When you live with diabetes, there are many facets to successfully managing the disease and preventing issues in your feet and lower limbs. You need to perform daily foot inspection, use proper hygiene practices, and keep your feet dry (but not too dry). This can all be a lot to handle, so don’t hesitate to reach out to Richardson Podiatry Center for help if you need it!
Now, one of the reasons for practicing smart diabetic foot care is wound prevention, and footwear plays a major role in this area.
See, with a condition like diabetes, tiny cuts, scratches, and other wounds can break down and ultimately lead to conditions that result in tissue death or serious infections. The right socks and shoes can help keep feet safe and prevent a medical emergency from developing.
Diabetic shoes should achieve four key objectives:
- Relieve excessive pressure. This serves to prevent ulcers and skin breakdowns.
- Reduce shear and shock. The vertical force on your foot is known as shock, and shear is the horizontal movement within the shoe. Diabetic footwear decreases the negative effects of both.
- Stabilize, support, and accommodate deformities. For a variety of reasons, foot deformities—Charcot foot, hammertoes, amputations—can be common for individuals who have diabetes. As such, footwear must be able to decrease the risk of further damage and relieve any accompanying pain.
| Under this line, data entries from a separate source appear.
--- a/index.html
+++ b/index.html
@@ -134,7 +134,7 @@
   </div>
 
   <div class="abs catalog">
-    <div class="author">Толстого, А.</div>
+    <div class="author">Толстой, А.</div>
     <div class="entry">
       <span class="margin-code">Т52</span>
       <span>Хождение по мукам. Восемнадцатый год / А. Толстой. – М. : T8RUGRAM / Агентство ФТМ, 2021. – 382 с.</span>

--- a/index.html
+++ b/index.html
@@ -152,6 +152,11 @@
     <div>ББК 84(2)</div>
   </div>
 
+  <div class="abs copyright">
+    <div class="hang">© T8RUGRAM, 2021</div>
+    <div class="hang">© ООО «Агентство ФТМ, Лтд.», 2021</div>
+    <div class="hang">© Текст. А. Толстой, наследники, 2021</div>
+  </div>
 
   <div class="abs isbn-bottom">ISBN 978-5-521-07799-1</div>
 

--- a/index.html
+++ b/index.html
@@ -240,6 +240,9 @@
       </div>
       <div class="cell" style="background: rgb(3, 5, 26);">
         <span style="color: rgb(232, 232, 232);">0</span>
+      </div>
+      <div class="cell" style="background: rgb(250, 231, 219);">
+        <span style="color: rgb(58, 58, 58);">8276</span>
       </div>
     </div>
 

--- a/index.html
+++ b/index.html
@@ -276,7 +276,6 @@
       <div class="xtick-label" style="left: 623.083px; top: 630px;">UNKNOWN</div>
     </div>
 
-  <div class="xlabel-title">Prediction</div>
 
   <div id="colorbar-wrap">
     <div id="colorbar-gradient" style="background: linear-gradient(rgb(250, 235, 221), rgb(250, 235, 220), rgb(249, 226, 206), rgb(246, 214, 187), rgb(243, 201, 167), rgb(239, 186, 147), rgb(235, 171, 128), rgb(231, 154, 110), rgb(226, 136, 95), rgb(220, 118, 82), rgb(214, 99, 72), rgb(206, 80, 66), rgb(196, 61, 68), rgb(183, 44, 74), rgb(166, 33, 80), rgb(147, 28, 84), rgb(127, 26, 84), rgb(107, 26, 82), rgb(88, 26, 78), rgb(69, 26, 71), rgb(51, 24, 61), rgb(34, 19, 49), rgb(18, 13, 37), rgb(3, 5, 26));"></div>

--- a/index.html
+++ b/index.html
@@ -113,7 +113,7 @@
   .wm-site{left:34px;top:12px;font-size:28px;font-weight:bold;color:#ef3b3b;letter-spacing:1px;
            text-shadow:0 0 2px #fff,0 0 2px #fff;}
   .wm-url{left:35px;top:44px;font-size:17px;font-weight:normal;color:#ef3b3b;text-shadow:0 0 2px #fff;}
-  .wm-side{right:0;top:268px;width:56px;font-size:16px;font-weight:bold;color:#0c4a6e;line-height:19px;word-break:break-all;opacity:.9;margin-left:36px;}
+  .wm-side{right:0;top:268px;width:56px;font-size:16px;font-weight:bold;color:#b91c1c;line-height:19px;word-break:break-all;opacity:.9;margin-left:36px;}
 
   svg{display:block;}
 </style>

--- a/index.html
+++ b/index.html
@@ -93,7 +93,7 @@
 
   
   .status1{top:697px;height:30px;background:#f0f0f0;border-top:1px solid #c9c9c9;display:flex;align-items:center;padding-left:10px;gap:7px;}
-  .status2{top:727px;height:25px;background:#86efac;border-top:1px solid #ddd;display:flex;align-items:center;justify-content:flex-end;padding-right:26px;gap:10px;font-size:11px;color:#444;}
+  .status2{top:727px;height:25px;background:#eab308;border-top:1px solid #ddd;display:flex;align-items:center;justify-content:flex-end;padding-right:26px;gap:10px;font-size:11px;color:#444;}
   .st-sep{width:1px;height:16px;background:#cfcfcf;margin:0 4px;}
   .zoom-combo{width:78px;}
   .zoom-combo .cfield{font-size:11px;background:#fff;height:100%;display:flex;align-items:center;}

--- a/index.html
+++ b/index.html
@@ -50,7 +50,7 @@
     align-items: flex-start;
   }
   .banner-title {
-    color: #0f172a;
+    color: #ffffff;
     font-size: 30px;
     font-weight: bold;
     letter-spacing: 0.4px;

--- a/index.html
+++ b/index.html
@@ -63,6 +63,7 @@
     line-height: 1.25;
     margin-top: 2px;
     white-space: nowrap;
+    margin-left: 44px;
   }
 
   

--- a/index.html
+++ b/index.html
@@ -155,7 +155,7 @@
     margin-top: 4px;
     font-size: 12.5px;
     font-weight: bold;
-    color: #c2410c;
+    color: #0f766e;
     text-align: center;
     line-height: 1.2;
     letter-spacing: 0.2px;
- Limit joint motion. This is a necessary function for reducing levels of pain and inflammation, and to also promote stability and foot function.
When you live with diabetes, you need to know how to prevent future problems by choosing the right size and type of shoe for you. If you wear shoes that do not fit properly, excessive friction and pressure can result in calluses, blisters, and ulcers, even when you do not have neuropathy.
To ensure a proper fit, you must consider both the shape and size of the shoe and ensure that they align with the shape and size of your foot. You need to have plenty of room in the toe box, across the ball of your foot, and over the instep. You should feel a snug fit around the heel. With regard to size, keep in mind that width is also important.
With regards to diabetic shoes, more specific considerations for choosing pairs that work for you include:
- Wide, deep toe boxes – This means that the toes do not hit the front of the shoe, they have room to wiggle, and the ball of the foot area is not being pinched. These are essential for preventing various potential issues.
- Breathability – Shoes and socks need to be made of materials that allow the feet to breathe and wick moisture away, respectively. This is necessary to keep feet dry and cool, which reduces the risk of fungal and bacterial growth.
- Midsoles that cushion the feet – Make sure that your shoes have solid arch support and provide adequate cushioning to accommodate the forces that come with walking and standing.
If you would like help choosing the right diabetic shoes that keep you safe and reduce the risk of potentially serious issues, Richardson Podiatry Center is here for you.
Of course, some conditions present in diabetic feet can benefit from external shoe modifications, like adding custom orthotics or materials for stabilization or shock-absorption purposes.
Depending on your specific situation, we may need to prescribe special footwear to address issues and keep your feet safe. Prescription diabetic footwear can include:
- Healing shoes – These are used following surgery and allow your feet to recover before you go back to your normal footwear.
- In-depth shoes – Since you might require inserts or orthotics, in-depth shoes (which offer extra depth throughout shoe) can be quite useful for accommodating them.
- Inserts or orthotics – You can benefit from additional shock absorption, pressure relief, and comfort with prescribed inserts.